__Collection entries__
[Start of Attachment]

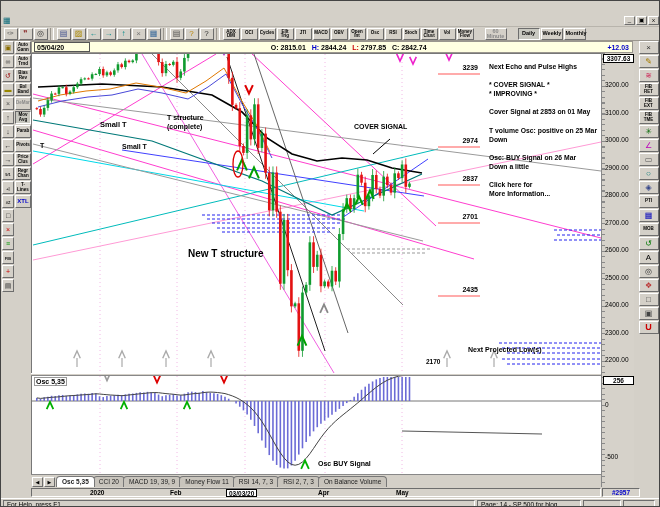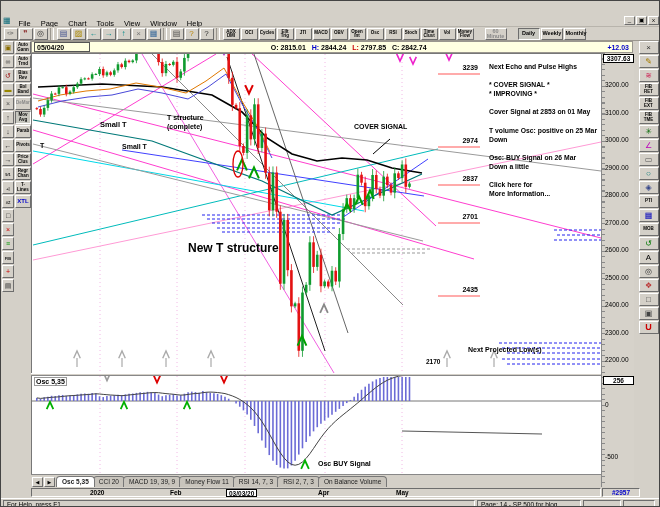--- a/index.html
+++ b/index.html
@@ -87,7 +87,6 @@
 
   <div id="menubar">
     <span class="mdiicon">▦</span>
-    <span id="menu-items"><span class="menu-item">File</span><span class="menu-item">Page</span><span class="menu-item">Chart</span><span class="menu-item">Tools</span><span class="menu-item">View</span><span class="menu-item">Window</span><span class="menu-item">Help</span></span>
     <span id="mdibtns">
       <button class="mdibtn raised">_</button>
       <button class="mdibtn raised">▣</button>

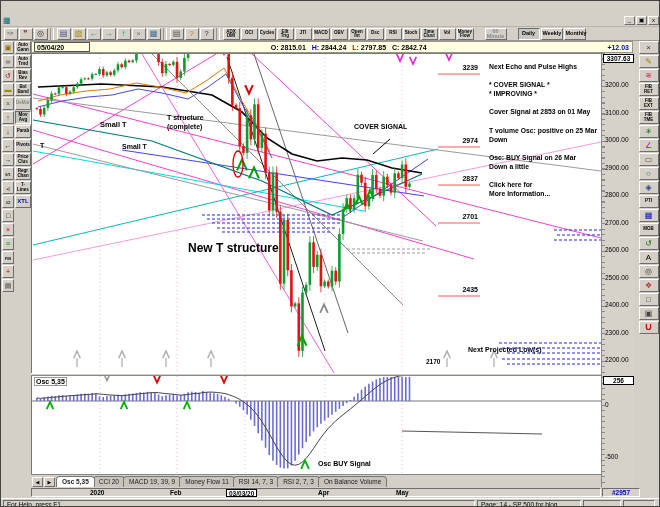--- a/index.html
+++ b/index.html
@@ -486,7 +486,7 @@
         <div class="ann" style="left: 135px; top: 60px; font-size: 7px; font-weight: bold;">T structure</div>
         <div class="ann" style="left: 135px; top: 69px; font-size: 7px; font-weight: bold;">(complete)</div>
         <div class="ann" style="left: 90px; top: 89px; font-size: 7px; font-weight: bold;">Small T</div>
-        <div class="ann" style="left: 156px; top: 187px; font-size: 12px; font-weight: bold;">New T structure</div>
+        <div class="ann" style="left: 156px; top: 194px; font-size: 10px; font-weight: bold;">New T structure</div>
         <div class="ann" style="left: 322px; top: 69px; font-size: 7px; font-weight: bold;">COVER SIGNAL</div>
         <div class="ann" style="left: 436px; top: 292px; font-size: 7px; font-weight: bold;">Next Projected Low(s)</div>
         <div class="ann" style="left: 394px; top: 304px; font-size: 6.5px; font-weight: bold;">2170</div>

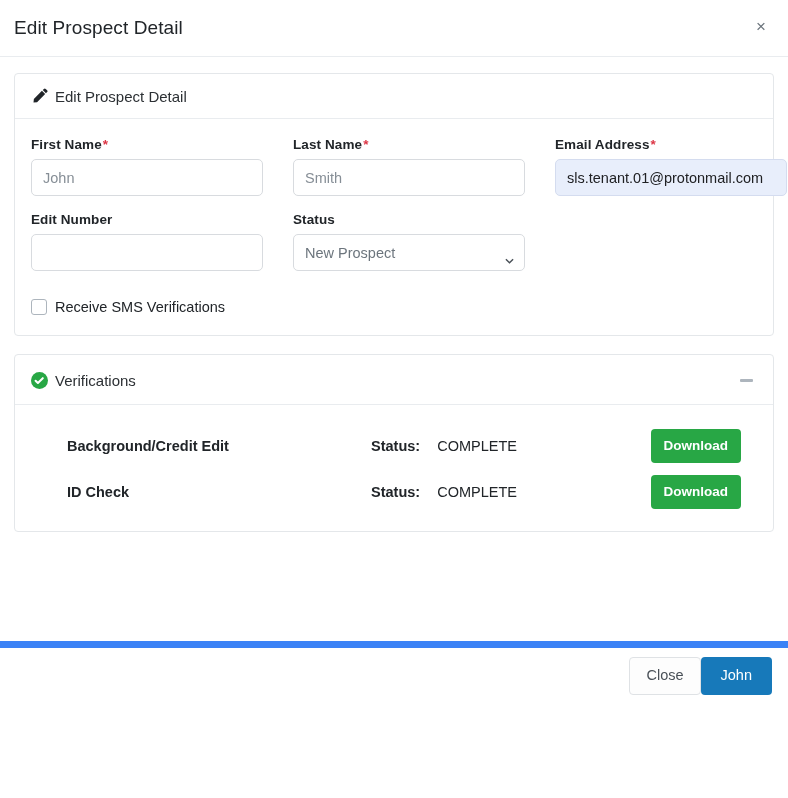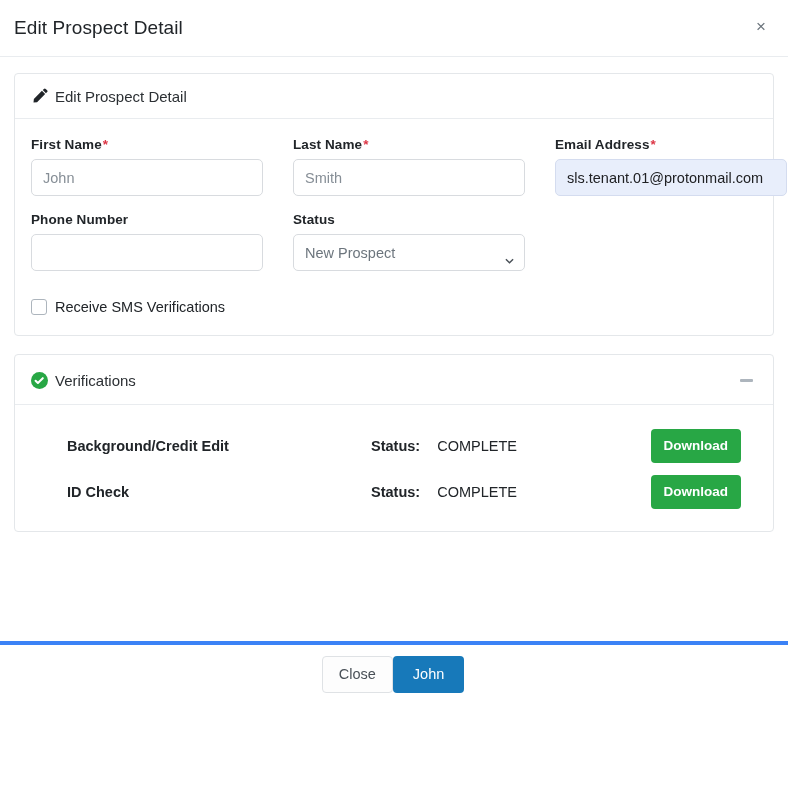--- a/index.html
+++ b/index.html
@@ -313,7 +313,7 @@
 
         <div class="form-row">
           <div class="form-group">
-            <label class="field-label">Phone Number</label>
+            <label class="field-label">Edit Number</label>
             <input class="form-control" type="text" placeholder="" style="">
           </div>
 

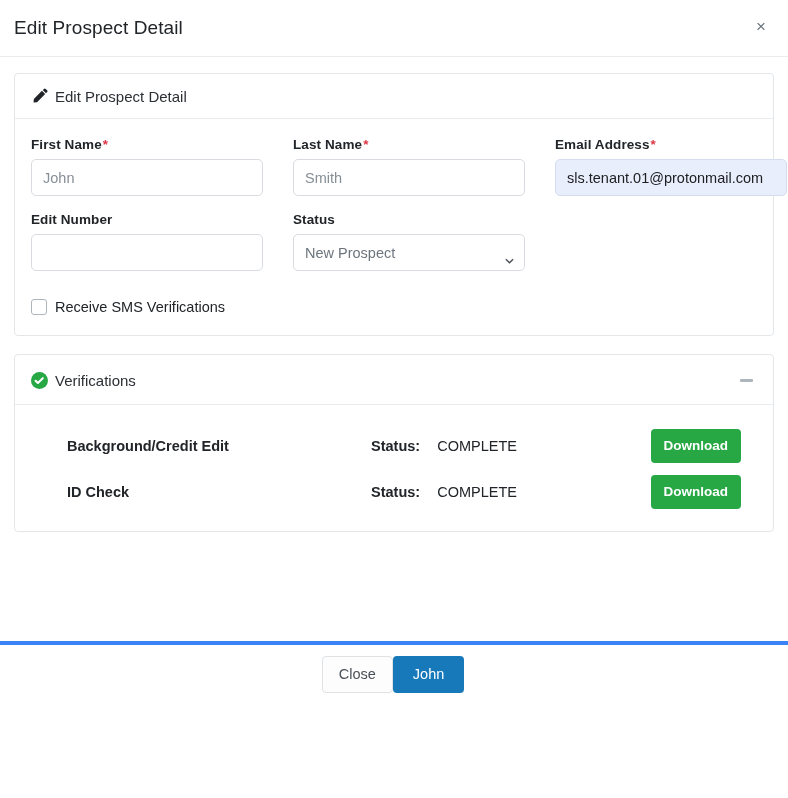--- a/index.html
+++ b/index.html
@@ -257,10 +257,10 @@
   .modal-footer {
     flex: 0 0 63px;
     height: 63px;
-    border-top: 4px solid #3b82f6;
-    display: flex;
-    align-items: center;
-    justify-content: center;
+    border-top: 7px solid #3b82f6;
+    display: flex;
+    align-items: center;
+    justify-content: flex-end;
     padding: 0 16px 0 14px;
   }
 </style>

[End of Attachment]

__Exercise__
Exactly as written, restate the lines above from the opening line through the one holding "322px; top: 69px;", omitting the pictures.

__Response box__
--- a/index.html
+++ b/index.html
@@ -87,7 +87,6 @@
 
   <div id="menubar">
     <span class="mdiicon">▦</span>
-    <span id="menu-items"><span class="menu-item">File</span><span class="menu-item">Page</span><span class="menu-item">Chart</span><span class="menu-item">Tools</span><span class="menu-item">View</span><span class="menu-item">Window</span><span class="menu-item">Help</span></span>
     <span id="mdibtns">
       <button class="mdibtn raised">_</button>
       <button class="mdibtn raised">▣</button>

--- a/index.html
+++ b/index.html
@@ -486,7 +486,7 @@
         <div class="ann" style="left: 135px; top: 60px; font-size: 7px; font-weight: bold;">T structure</div>
         <div class="ann" style="left: 135px; top: 69px; font-size: 7px; font-weight: bold;">(complete)</div>
         <div class="ann" style="left: 90px; top: 89px; font-size: 7px; font-weight: bold;">Small T</div>
-        <div class="ann" style="left: 156px; top: 187px; font-size: 12px; font-weight: bold;">New T structure</div>
+        <div class="ann" style="left: 156px; top: 194px; font-size: 10px; font-weight: bold;">New T structure</div>
         <div class="ann" style="left: 322px; top: 69px; font-size: 7px; font-weight: bold;">COVER SIGNAL</div>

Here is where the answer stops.